§ **WHAT IS REQUIRED**: Would you return every entry below exactly as written, without its images?

*** MATERIAL SHOWN ***

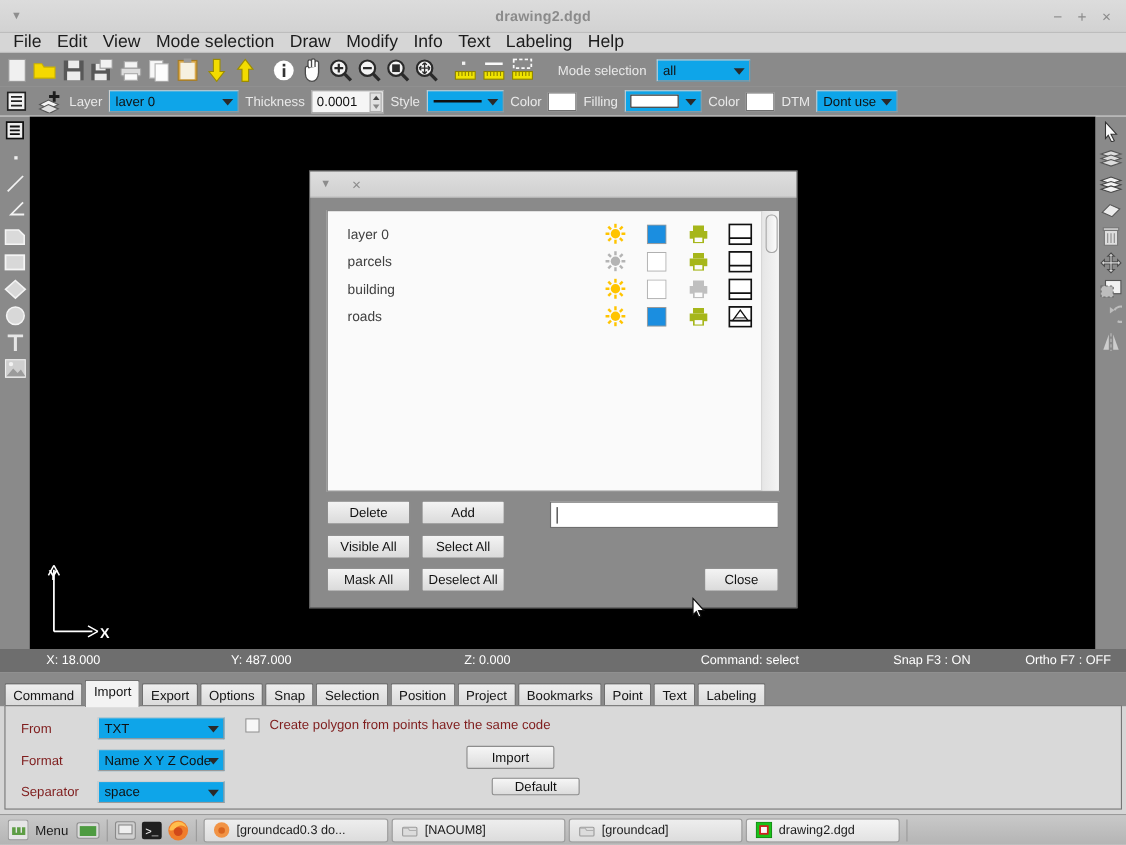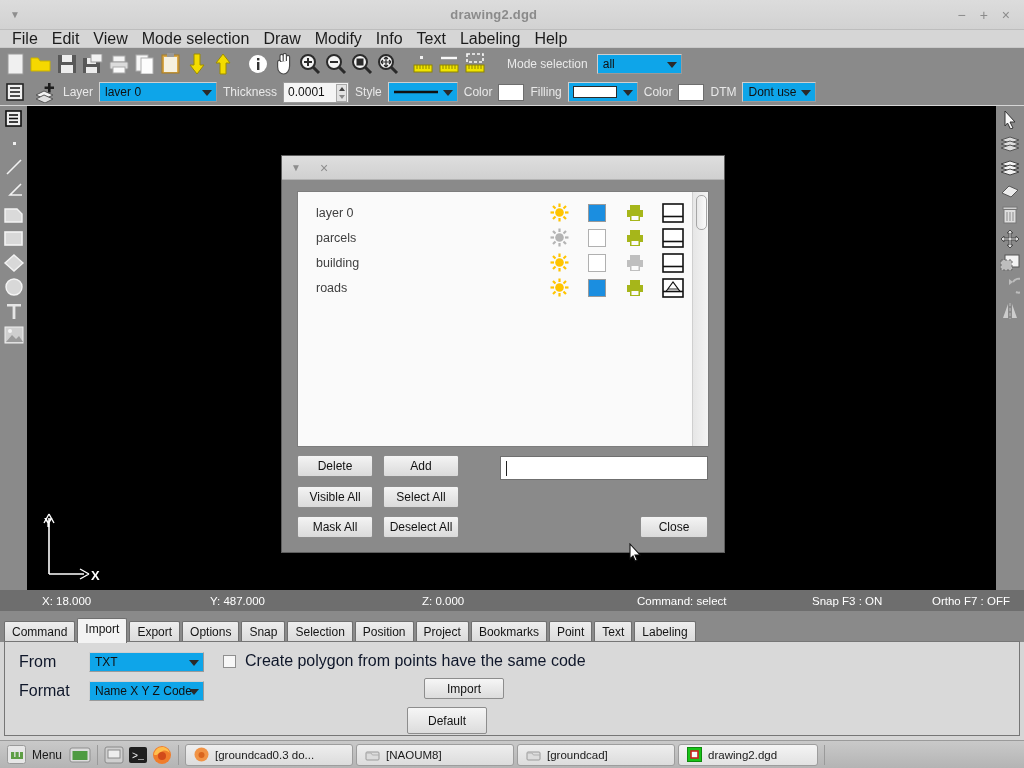--- a/index.html
+++ b/index.html
@@ -115,21 +115,21 @@
     border-radius:2px 2px 0 0; line-height:13px; position:relative; top:1px;
   }
   .tab.active { background:#f3f3f3; padding-bottom:7px; top:1px; z-index:3; }
 
   
   .panel {
     position:absolute; left:4px; top:641px; width:1016px; height:95px;
     background:#d9d9d9; border:1px solid #767676;
   }
   .panel .row { position:absolute; display:flex; align-items:center; }
-  .plabel { font-size:16px; color:#0f172a; }
+  .plabel { font-size:12px; color:#7f1d1d; }
 
   .btn {
     background:linear-gradient(#f6f6f6,#dcdcdc);
     border:1px solid #8d8d8d; border-radius:2px;
     font-size:12px; color:#111; text-align:center;
     display:flex; align-items:center; justify-content:center;
   }
   .chk { width:13px; height:13px; background:#f7f7f7; border:1px solid #8f8f8f; }
 
   
@@ -598,26 +598,33 @@
         <i class="arw"></i>
       </span>
     </div>
     <div class="row" style="left:14px; top:39px;">
       <span class="plabel" style="width:70px;">Format</span>
       <span class="combo" style="width:115px;">
         <span>Name X Y Z Code</span>
         <i class="arw"></i>
       </span>
     </div>
+    <div class="row" style="left:14px; top:68px;">
+      <span class="plabel" style="width:70px;">Separator</span>
+      <span class="combo" style="width:115px;">
+        <span>space</span>
+        <i class="arw"></i>
+      </span>
+    </div>
     <div class="row" style="left:218px; top:10px; gap:9px;">
       <span class="chk"></span>
       <span class="plabel">Create polygon from points have the same code</span>
     </div>
     <div class="btn" style="position:absolute; left:419px; top:36px; width:80px; height:21px;">Import</div>
-    <div class="btn" style="position:absolute; left:402px; top:65px; width:80px; height:27px;">Default</div>
+    <div class="btn" style="position:absolute; left:442px; top:65px; width:80px; height:16px;">Default</div>
   </div>
 
   <div class="dialog">
     <div class="dlg-title">
       <div class="dt-arrow">▼</div>
       <div class="dt-x">×</div>
     </div>
 
     <div class="listwrap">
       <div class="layerlist">

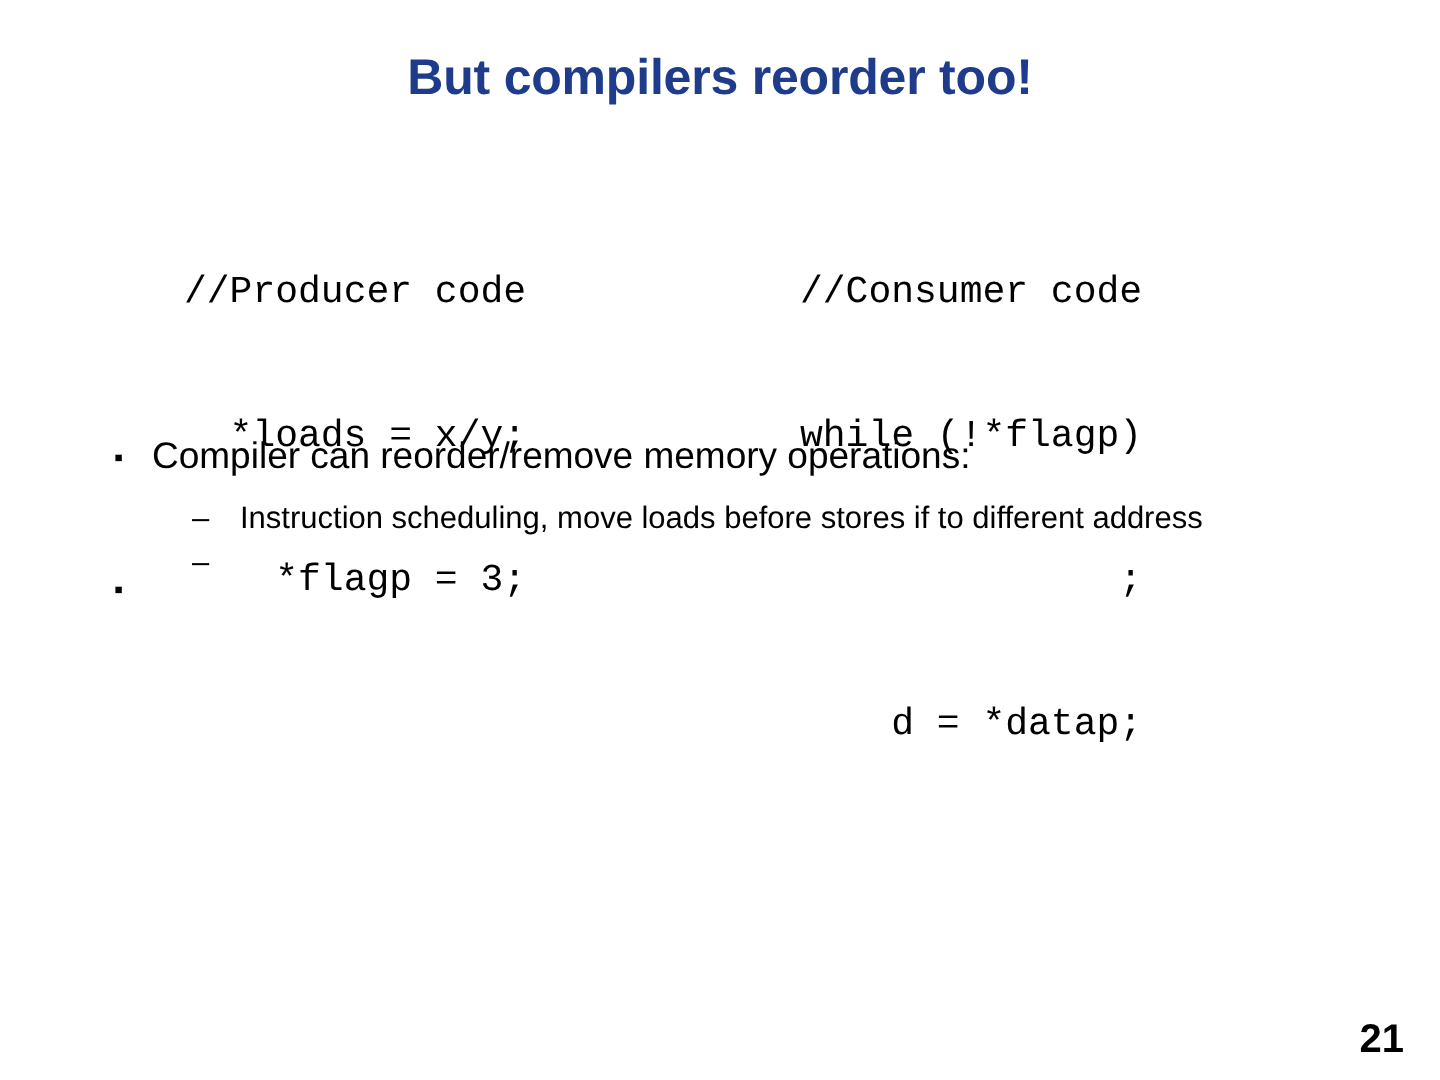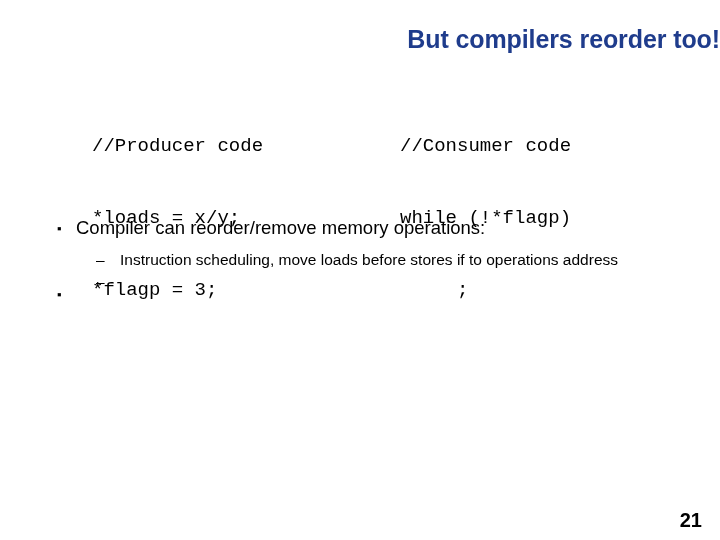--- a/index.html
+++ b/index.html
@@ -22,21 +22,21 @@
     height: 540px;
     background: #ffffff;
   }
 
   
   .slide-title {
     position: absolute;
     left: 0;
     top: 26px;
     width: 720px;
-    text-align: right;
+    text-align: center;
     font-size: 25px;
     font-weight: bold;
     color: #1f3c8c;
     letter-spacing: -0.1px;
     line-height: 1.1;
   }
 
   
   .code-block {
     position: absolute;
@@ -55,20 +55,21 @@
     white-space: pre;
   }
   .code-col.producer {
     left: 92px;
   }
   .code-col.consumer {
     left: 400px;
   }
   .code-line {
     white-space: pre;
+    text-align: right;
   }
 
   
   .bullets {
     position: absolute;
     left: 0;
     top: 216px;
     width: 720px;
   }
 
@@ -139,34 +140,35 @@
     <div class="code-col producer">
       <div class="code-line">//Producer code</div>
       <div class="code-line">*loads = x/y;</div>
       <div class="code-line">*flagp = 3;</div>
     </div>
 
     <div class="code-col consumer">
       <div class="code-line">//Consumer code</div>
       <div class="code-line">while (!*flagp)</div>
       <div class="code-line">     ;</div>
+      <div class="code-line">d = *datap;</div>
     </div>
 
   </div>
 
   <div class="bullets">
 
     <div class="bullet-l1">
       <span class="marker">▪</span>
       <span>Compiler can reorder/remove memory operations:</span>
     </div>
 
     <div class="bullet-l2 group-gap-before">
       <span class="marker">–</span>
-      <span>Instruction scheduling, move loads before stores if to operations address</span>
+      <span>Instruction scheduling, move loads before stores if to different address</span>
     </div>
 
     <div class="bullet-l2">
       <span class="marker">–</span>
     </div>
 
     <div class="bullet-l1 group-gap-after">
       <span class="marker">▪</span>
     </div>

***

§ **REPLY TO THE EXERCISE**:
--- a/index.html
+++ b/index.html
@@ -115,21 +115,21 @@
     border-radius:2px 2px 0 0; line-height:13px; position:relative; top:1px;
   }
   .tab.active { background:#f3f3f3; padding-bottom:7px; top:1px; z-index:3; }
 
   
   .panel {
     position:absolute; left:4px; top:641px; width:1016px; height:95px;
     background:#d9d9d9; border:1px solid #767676;
   }
   .panel .row { position:absolute; display:flex; align-items:center; }
-  .plabel { font-size:16px; color:#0f172a; }
+  .plabel { font-size:12px; color:#7f1d1d; }
 
   .btn {
     background:linear-gradient(#f6f6f6,#dcdcdc);
     border:1px solid #8d8d8d; border-radius:2px;
     font-size:12px; color:#111; text-align:center;
     display:flex; align-items:center; justify-content:center;
   }
   .chk { width:13px; height:13px; background:#f7f7f7; border:1px solid #8f8f8f; }
 
   
@@ -598,26 +598,33 @@
         <i class="arw"></i>
       </span>
     </div>
     <div class="row" style="left:14px; top:39px;">
       <span class="plabel" style="width:70px;">Format</span>
       <span class="combo" style="width:115px;">
         <span>Name X Y Z Code</span>
         <i class="arw"></i>
       </span>
     </div>
+    <div class="row" style="left:14px; top:68px;">
+      <span class="plabel" style="width:70px;">Separator</span>
+      <span class="combo" style="width:115px;">
+        <span>space</span>
+        <i class="arw"></i>
+      </span>
+    </div>
     <div class="row" style="left:218px; top:10px; gap:9px;">
       <span class="chk"></span>
       <span class="plabel">Create polygon from points have the same code</span>
     </div>
     <div class="btn" style="position:absolute; left:419px; top:36px; width:80px; height:21px;">Import</div>
-    <div class="btn" style="position:absolute; left:402px; top:65px; width:80px; height:27px;">Default</div>
+    <div class="btn" style="position:absolute; left:442px; top:65px; width:80px; height:16px;">Default</div>
   </div>
 
   <div class="dialog">
     <div class="dlg-title">
       <div class="dt-arrow">▼</div>
       <div class="dt-x">×</div>
     </div>
 
     <div class="listwrap">
       <div class="layerlist">

--- a/index.html
+++ b/index.html
@@ -22,21 +22,21 @@
     height: 540px;
     background: #ffffff;
   }
 
   
   .slide-title {
     position: absolute;
     left: 0;
     top: 26px;
     width: 720px;
-    text-align: right;
+    text-align: center;
     font-size: 25px;
     font-weight: bold;
     color: #1f3c8c;
     letter-spacing: -0.1px;
     line-height: 1.1;
   }
 
   
   .code-block {
     position: absolute;
@@ -55,20 +55,21 @@
     white-space: pre;
   }
   .code-col.producer {
     left: 92px;
   }
   .code-col.consumer {
     left: 400px;
   }
   .code-line {
     white-space: pre;
+    text-align: right;
   }
 
   
   .bullets {
     position: absolute;
     left: 0;
     top: 216px;
     width: 720px;
   }
 
@@ -139,34 +140,35 @@
     <div class="code-col producer">
       <div class="code-line">//Producer code</div>
       <div class="code-line">*loads = x/y;</div>
       <div class="code-line">*flagp = 3;</div>
     </div>
 
     <div class="code-col consumer">
       <div class="code-line">//Consumer code</div>
       <div class="code-line">while (!*flagp)</div>
       <div class="code-line">     ;</div>
+      <div class="code-line">d = *datap;</div>
     </div>
 
   </div>
 
   <div class="bullets">
 
     <div class="bullet-l1">
       <span class="marker">▪</span>
       <span>Compiler can reorder/remove memory operations:</span>
     </div>
 
     <div class="bullet-l2 group-gap-before">
       <span class="marker">–</span>
-      <span>Instruction scheduling, move loads before stores if to operations address</span>
+      <span>Instruction scheduling, move loads before stores if to different address</span>
     </div>
 
     <div class="bullet-l2">
       <span class="marker">–</span>
     </div>
 
     <div class="bullet-l1 group-gap-after">
       <span class="marker">▪</span>
     </div>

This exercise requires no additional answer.